• PROBLEM TO SOLVE
Beginning with the line that holds "text: 214623 ->" and ending with the last line of the entries, please output each line exactly, apart from any pictures.

══ RECORDS FOR PROCESSING

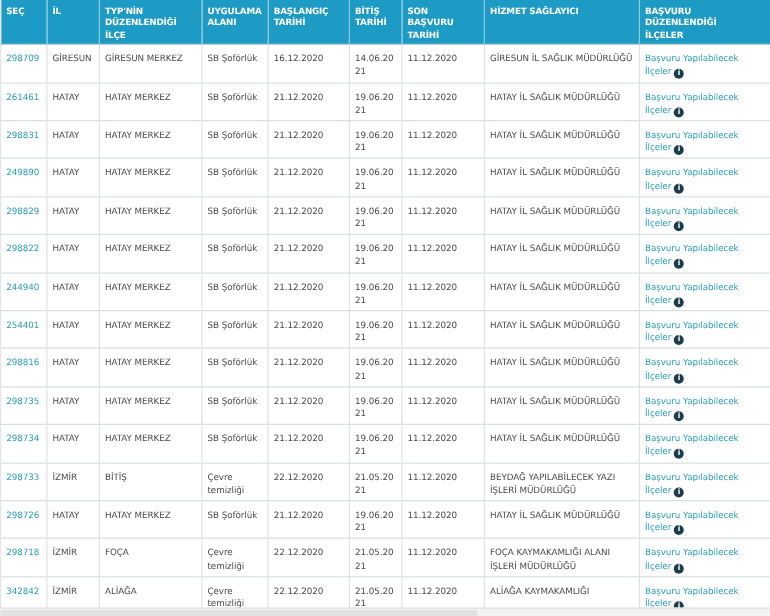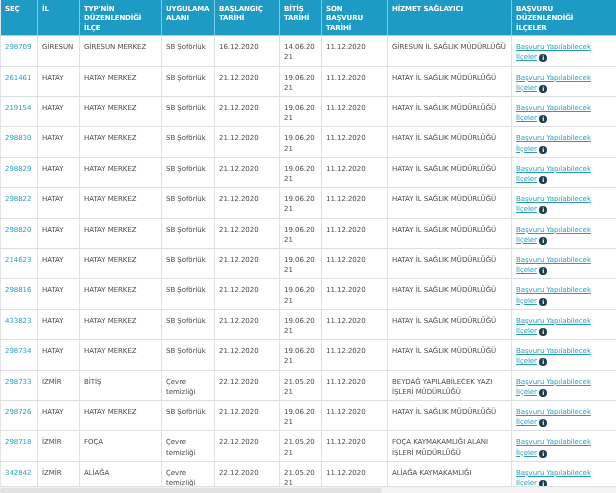"Başvuru Yapılabilecek" .link-text { text-decoration: underline -> none }
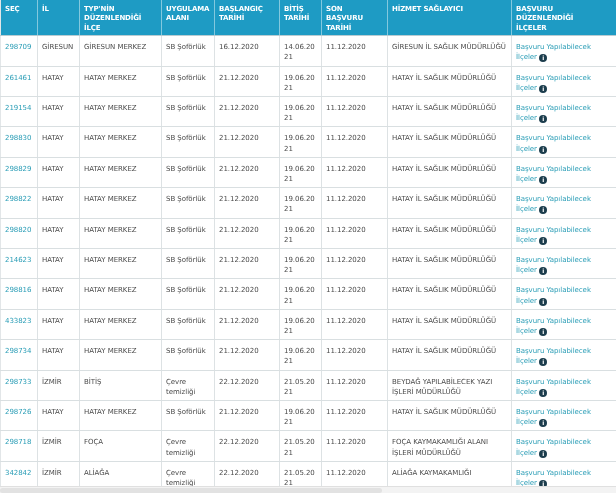"219154" a.id-link { text: 219154 -> 298831 }
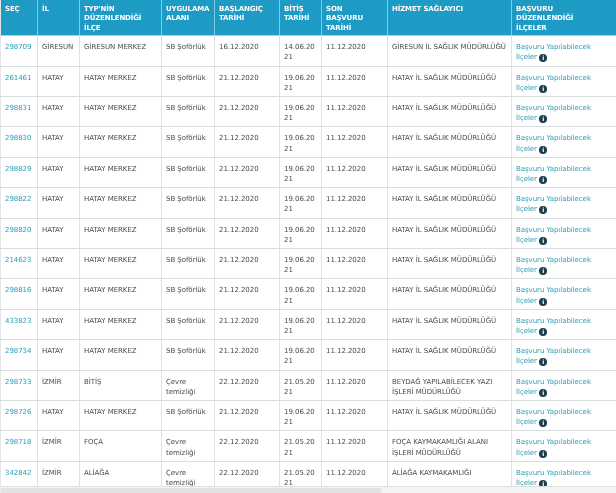"298830" a.id-link { text: 298830 -> 249890 }
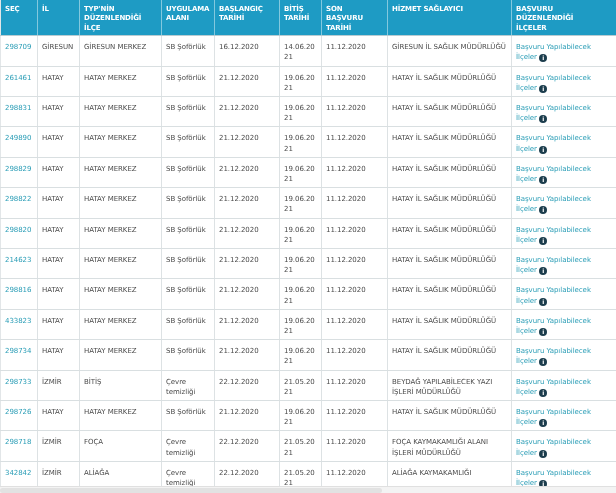"298820" a.id-link { text: 298820 -> 244940 }
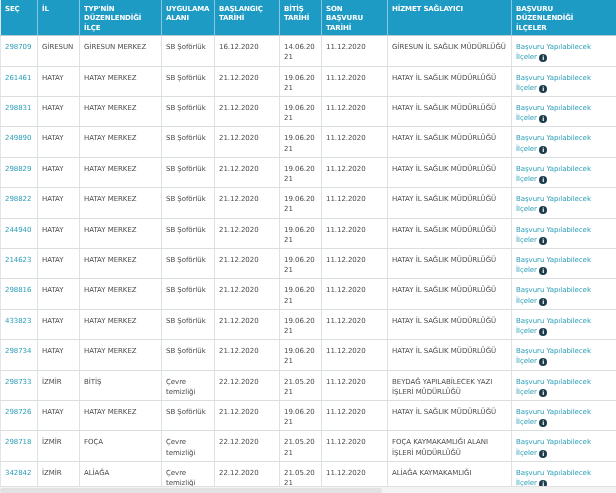"214623" a.id-link { text: 214623 -> 254401 }
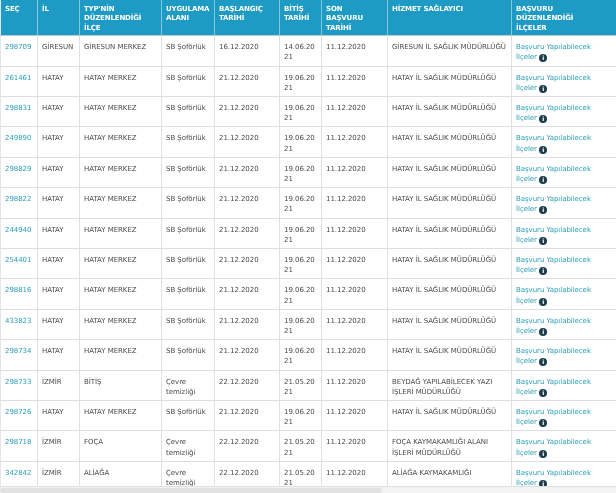"433823" a.id-link { text: 433823 -> 298735 }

════

• SOLUTION
"214623" a.id-link { text: 214623 -> 254401 }
"433823" a.id-link { text: 433823 -> 298735 }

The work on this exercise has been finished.